Source: https://caselaw.findlaw.com/us-supreme-court/203/543.html
Timestamp: 2019-04-23 17:07:22+00:00

Document:
[203 U.S. 543, 544] Messrs. Charles Rosen and Gustave Lemle for plaintiffs in error.
[203 U.S. 543, 546] Mr. F. C. Zacharie for defendants in error.
Mathias Levy, a resident of New Orleans, died in that city May 26, 1904. He was unmarried and left no ascendants, and was, therefore, without forced heirs. He left a last will and testament of the date of December 23, 1903, in which he named executors and made sundry particular bequests to charitable institutions. He bequeathed the balance of his estate, in equal shares, to his two nieces, Camille Cahen and [203 U.S. 543, 547] Julie Kahn, constituting them thereby his universal legatees and instituted heirs.

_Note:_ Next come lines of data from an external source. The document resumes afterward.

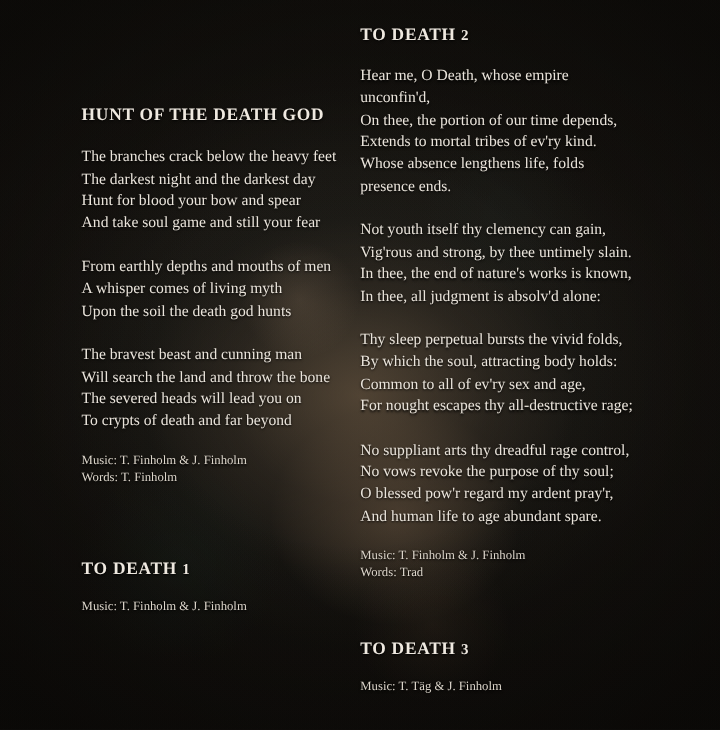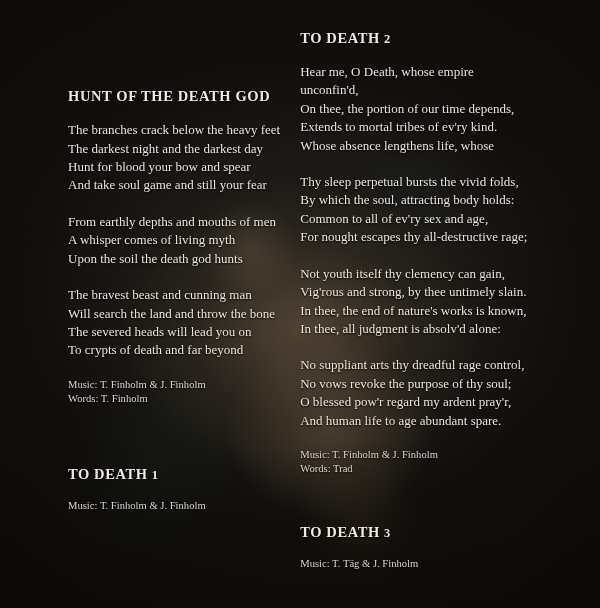--- a/index.html
+++ b/index.html
@@ -172,7 +172,7 @@
           <div>unconfin'd,</div>
           <div>On thee, the portion of our time depends,</div>
           <div>Extends to mortal tribes of ev'ry kind.</div>
-          <div>Whose absence lengthens life, whose</div>
+          <div>Whose absence lengthens life, folds</div>
         </div>
 
         <div class="stanza">

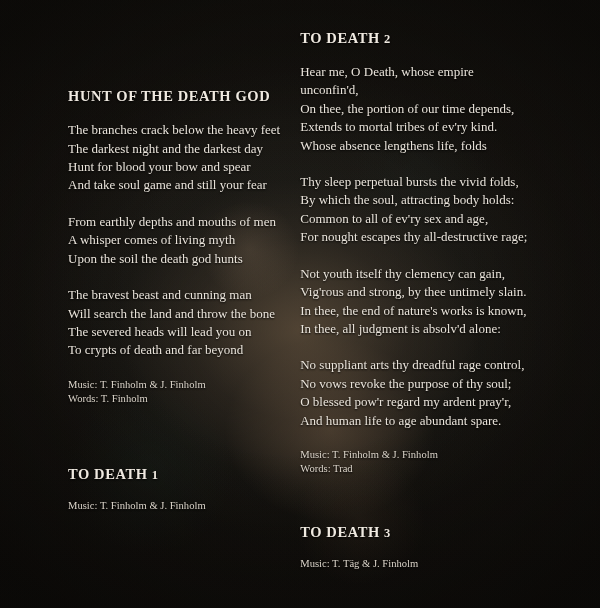--- a/index.html
+++ b/index.html
@@ -173,6 +173,7 @@
           <div>On thee, the portion of our time depends,</div>
           <div>Extends to mortal tribes of ev'ry kind.</div>
           <div>Whose absence lengthens life, folds</div>
+          <div>presence ends.</div>
         </div>
 
         <div class="stanza">

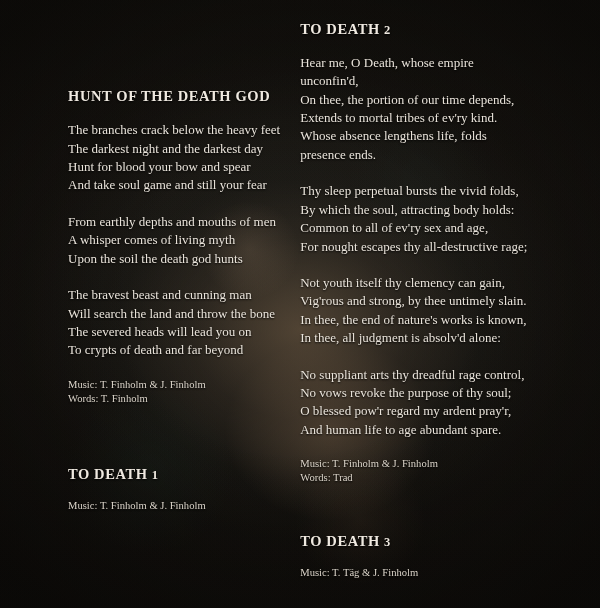--- a/index.html
+++ b/index.html
@@ -177,6 +177,13 @@
         </div>
 
         <div class="stanza">
+          <div>Not youth itself thy clemency can gain,</div>
+          <div>Vig'rous and strong, by thee untimely slain.</div>
+          <div>In thee, the end of nature's works is known,</div>
+          <div>In thee, all judgment is absolv'd alone:</div>
+        </div>
+
+        <div class="stanza">
           <div>Thy sleep perpetual bursts the vivid folds,</div>
           <div>By which the soul, attracting body holds:</div>
           <div>Common to all of ev'ry sex and age,</div>
@@ -184,13 +191,6 @@
         </div>
 
         <div class="stanza">
-          <div>Not youth itself thy clemency can gain,</div>
-          <div>Vig'rous and strong, by thee untimely slain.</div>
-          <div>In thee, the end of nature's works is known,</div>
-          <div>In thee, all judgment is absolv'd alone:</div>
-        </div>
-
-        <div class="stanza">
           <div>No suppliant arts thy dreadful rage control,</div>
           <div>No vows revoke the purpose of thy soul;</div>
           <div>O blessed pow'r regard my ardent pray'r,</div>

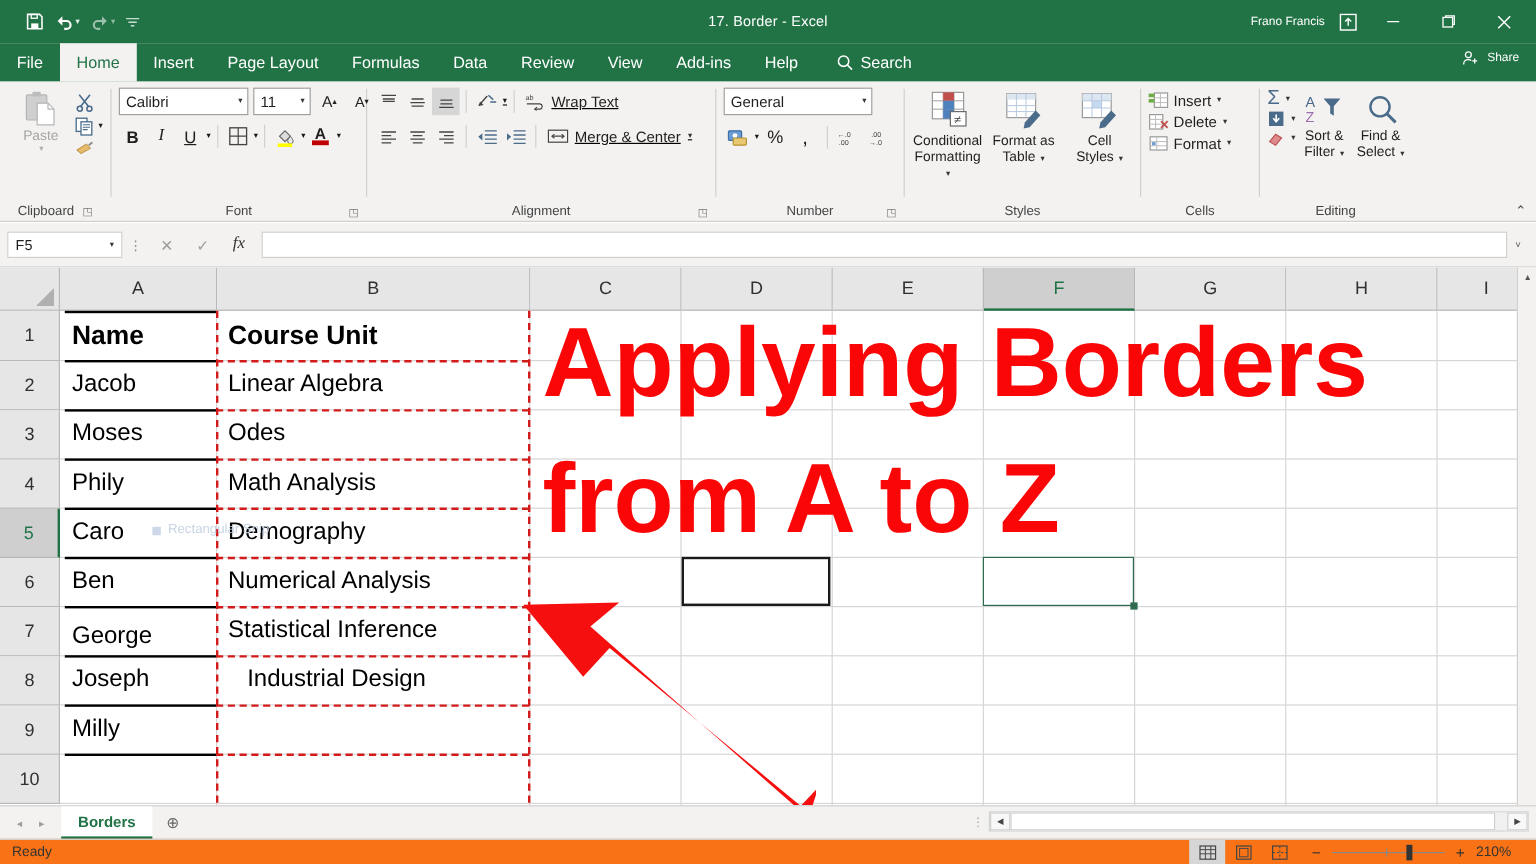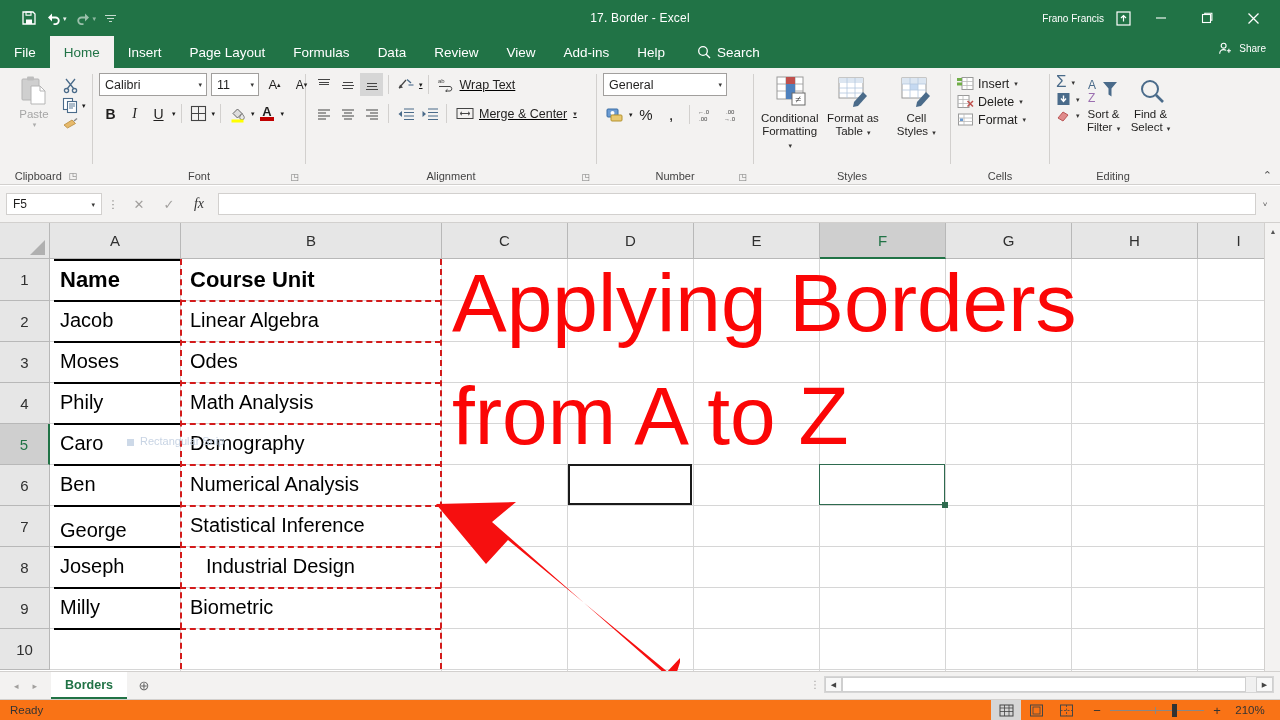--- a/index.html
+++ b/index.html
@@ -200,7 +200,7 @@
 
   
   .overlay-text {
-    position: absolute; color: #fb0606; font-weight: 400;
+    position: absolute; color: #fb0606; font-weight: 700;
     font-family: "Liberation Sans", sans-serif; white-space: nowrap;
     line-height: 1;
   }

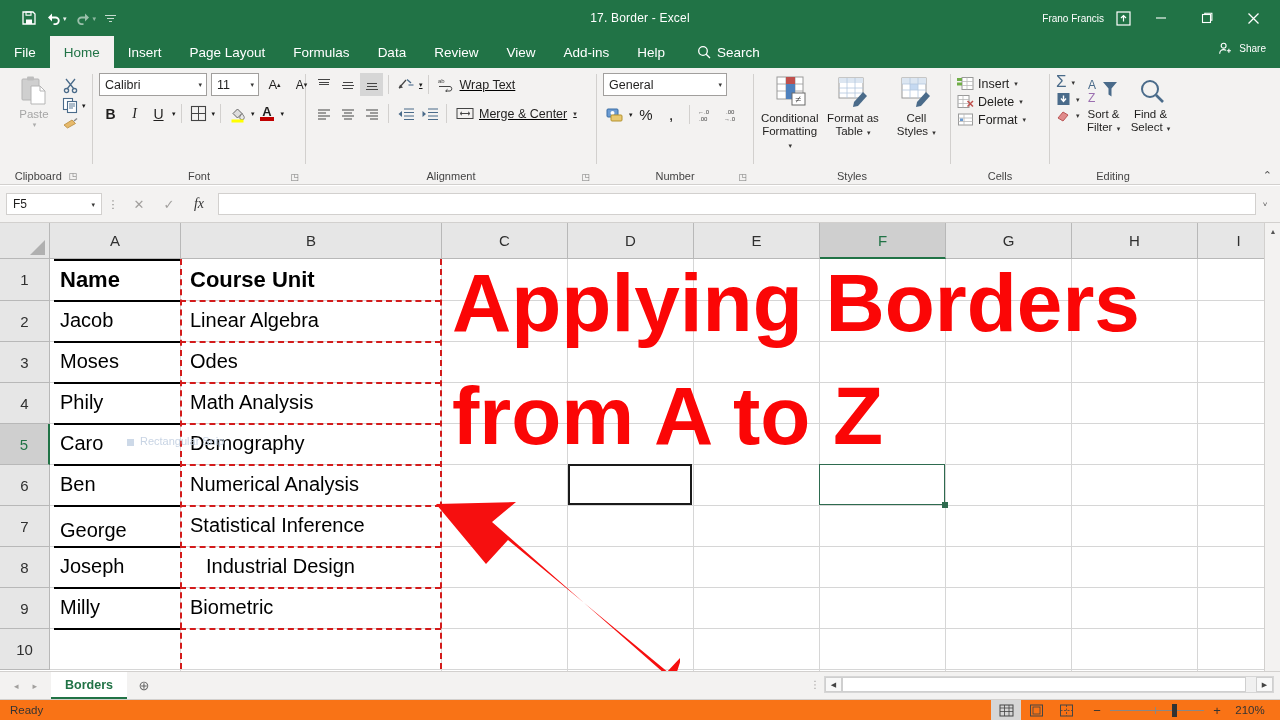--- a/index.html
+++ b/index.html
@@ -830,7 +830,6 @@
       <div class="cell" style="left:136px;top:205px;width:254px;height:41px">Numerical Analysis</div>
       <div class="cell" style="left:136px;top:246px;width:254px;height:41px">Statistical Inference</div>
       <div class="cell" style="left:152px;top:287px;width:254px;height:41px">Industrial Design</div>
-      <div class="cell" style="left:136px;top:328px;width:254px;height:41px">Biometric</div>
       <div class="cell" style="left:136px;top:369px;width:254px;height:41px"></div>
 
       <div class="wm-sq" style="left:77px;top:180px"></div>

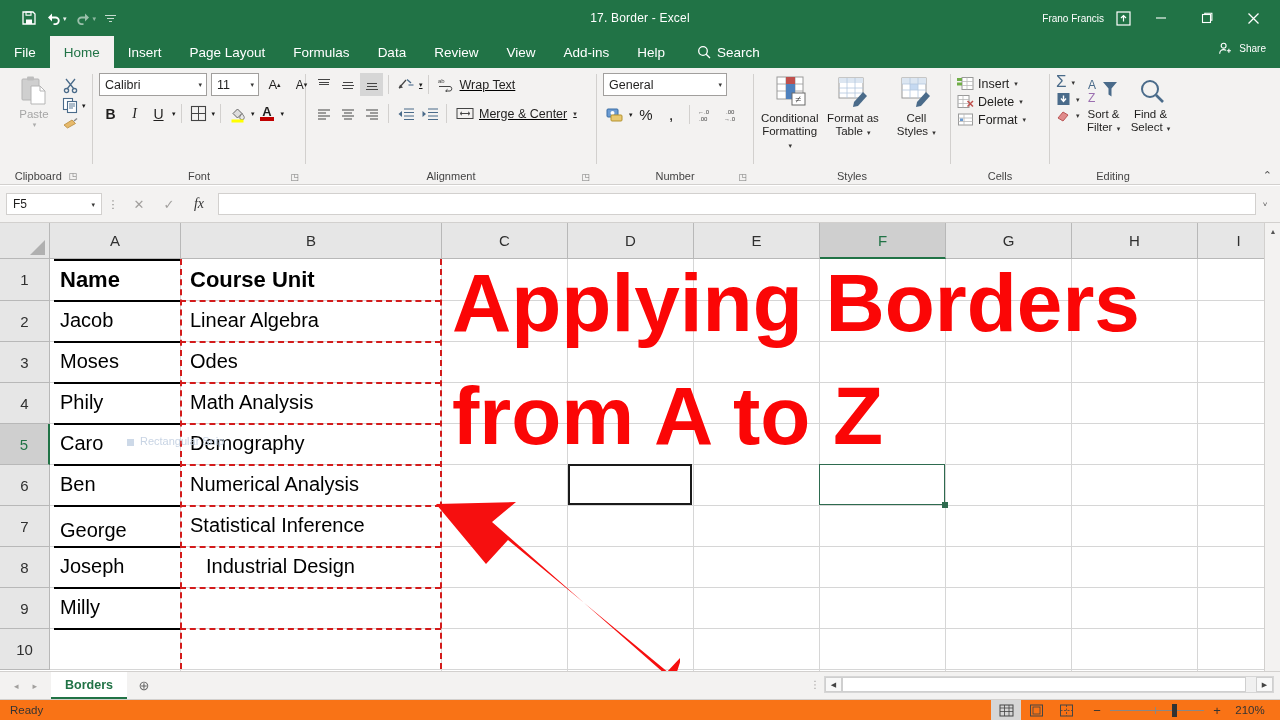--- a/index.html
+++ b/index.html
@@ -251,7 +251,7 @@
   .zoom-track:before { content:""; position:absolute; left:0; right:0; top:6px; height:1px; background:#8a8886; }
   .zoom-mid { position: absolute; left: 45px; top: 3px; width: 1px; height: 7px; background: #8a8886; }
   .zoom-thumb { position: absolute; left: 62px; top: 0; width: 5px; height: 13px; background: #333; }
-  .zoom-val { width: 42px; text-align: center; font-size: 11.5px; padding-right: 2px;}
+  .zoom-val { width: 42px; text-align: left; font-size: 11.5px; padding-right: 2px;}
 </style>
 </head>
 <body>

The will was duly probated in the civil district court for the parish of Orleans, May 30, 1904. An inventory of his estate was taken June 9, 1904, and a supplementary inventory August 3, 1904. The inventories showed the total appraised value of the estate to be $64,676.05. Of this amount, after deducting the debts and charges of the estate and particular legacies, there was left, as the portion going to the universal legatees, $ 42,927.94.
The final accounting and tableau of distribution was filed August 3, 1904, and approved and homologated by judgment August 16, and the funds ordered to be distributed.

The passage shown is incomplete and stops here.